Plus les personnes sont âgées ou présentent des risques en santé, plus le coût des contrats est élevé. Certaines entreprises prennent en charge une partie du coût des contrats de leurs salarié·es. Mais 44 % ne le font pas, car il n’y a aucune obligation.
À ces prix exorbitants, s’ajoutent des « deductibles », une franchise, c’est-à-dire un niveau de dépenses qui reste à la charge du patient avant que l’assurance ne commence à rembourser les soins. En moyenne, les « deductibles » s’élevaient en 2021 à 2 800 dollars par mois, selon l’Office fédéral de la politique de santé.
Les malades chroniques les plus modestes paient un lourd tribut à ce système santé inéquitable. Le prix de l’insuline, vitale pour les diabétiques de type 1 et pour une partie des diabétiques de type 2, a longtemps été le symbole de ce système amoral. Les décès de diabétiques qui ne pouvaient pas se payer leur insuline ont été largement médiatisés et ont choqué l’opinion publique.

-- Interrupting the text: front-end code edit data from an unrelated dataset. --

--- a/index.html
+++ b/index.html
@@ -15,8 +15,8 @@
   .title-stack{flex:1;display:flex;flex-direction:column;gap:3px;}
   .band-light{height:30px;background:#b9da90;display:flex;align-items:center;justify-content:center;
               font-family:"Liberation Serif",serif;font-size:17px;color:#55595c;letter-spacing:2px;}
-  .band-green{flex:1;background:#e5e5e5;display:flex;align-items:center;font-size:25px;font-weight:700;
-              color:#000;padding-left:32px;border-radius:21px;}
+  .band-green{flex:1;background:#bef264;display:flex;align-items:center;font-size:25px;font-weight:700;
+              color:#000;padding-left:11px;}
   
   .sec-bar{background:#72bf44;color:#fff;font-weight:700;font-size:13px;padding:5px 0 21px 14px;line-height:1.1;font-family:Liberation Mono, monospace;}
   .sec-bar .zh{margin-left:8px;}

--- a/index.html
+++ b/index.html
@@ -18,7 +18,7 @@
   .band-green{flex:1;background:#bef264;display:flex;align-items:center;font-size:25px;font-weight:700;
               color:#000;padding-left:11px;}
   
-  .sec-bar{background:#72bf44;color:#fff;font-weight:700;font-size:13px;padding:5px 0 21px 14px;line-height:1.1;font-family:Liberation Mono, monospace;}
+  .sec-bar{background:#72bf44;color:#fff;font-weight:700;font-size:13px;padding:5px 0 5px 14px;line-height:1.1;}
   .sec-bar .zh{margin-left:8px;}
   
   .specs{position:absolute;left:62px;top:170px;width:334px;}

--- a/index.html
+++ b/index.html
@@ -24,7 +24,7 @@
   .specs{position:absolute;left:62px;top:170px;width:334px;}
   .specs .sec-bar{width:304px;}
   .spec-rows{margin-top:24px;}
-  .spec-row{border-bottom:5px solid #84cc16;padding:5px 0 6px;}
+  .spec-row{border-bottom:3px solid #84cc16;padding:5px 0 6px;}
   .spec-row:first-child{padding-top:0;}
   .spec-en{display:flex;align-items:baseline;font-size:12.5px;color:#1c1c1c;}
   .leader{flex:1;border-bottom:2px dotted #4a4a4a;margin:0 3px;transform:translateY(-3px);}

Joe Biden a donc décrété dans une loi que le prix maximal déboursé de sa poche par un diabétique pour se payer son insuline serait de 35 dollars. Seulement, ce prix est garanti par certains contrats d’assurance, mais pas par d’autres. Le puissant lobby de l’assurance santé est parvenu à contourner la législation.
« Seuls les programmes Medicare et Medicaid assurent réellement un accès à l’insuline pour 35 dollars par mois au maximum, explique Elizabeth Pfiester, fondatrice de l’association de diabétiques de type 1 T1 International, l’une des rares associations de patient·es indépendantes de l’industrie pharmaceutique. Et seules certaines insulines coûtent réellement 35 dollars. Dans des pharmacies ne sont vendues que des insulines qui coûtent 200 dollars à des patients pourtant assurés. Certaines compagnies pharmaceutiques ont même abandonné la production des insulines moins chères parce qu’elles n’étaient plus assez rentables à leurs yeux. »
Le président élu Donald Trump et son secrétaire d’État à la santé Robert F. Kennedy Jr ont fustigé pendant la campagne présidentielle l’avidité de l’industrie pharmaceutique et le coût de la santé aux États-Unis. Mais dans le même temps, Donald Trump a promis de considérables baisses d’impôts. Or les réformes de Barack Obama et de Joe Biden, comme les assurances publiques Medicare et Medicaid, sont financées par l’impôt.
« Nous sommes très inquiets,insiste Elizabeth Pfiester. Tous les partis reçoivent énormément d’argent de l’industrie pharmaceutique et des assureurs santé. Je serai très surprise que Trump améliore la situation, je m’attends plutôt au contraire. » Pour préserver sa vie, cette militante de l’accès aux soins aux États-Unis, elle-même diabétique, a choisi de s’expatrier au Royaume-Uni.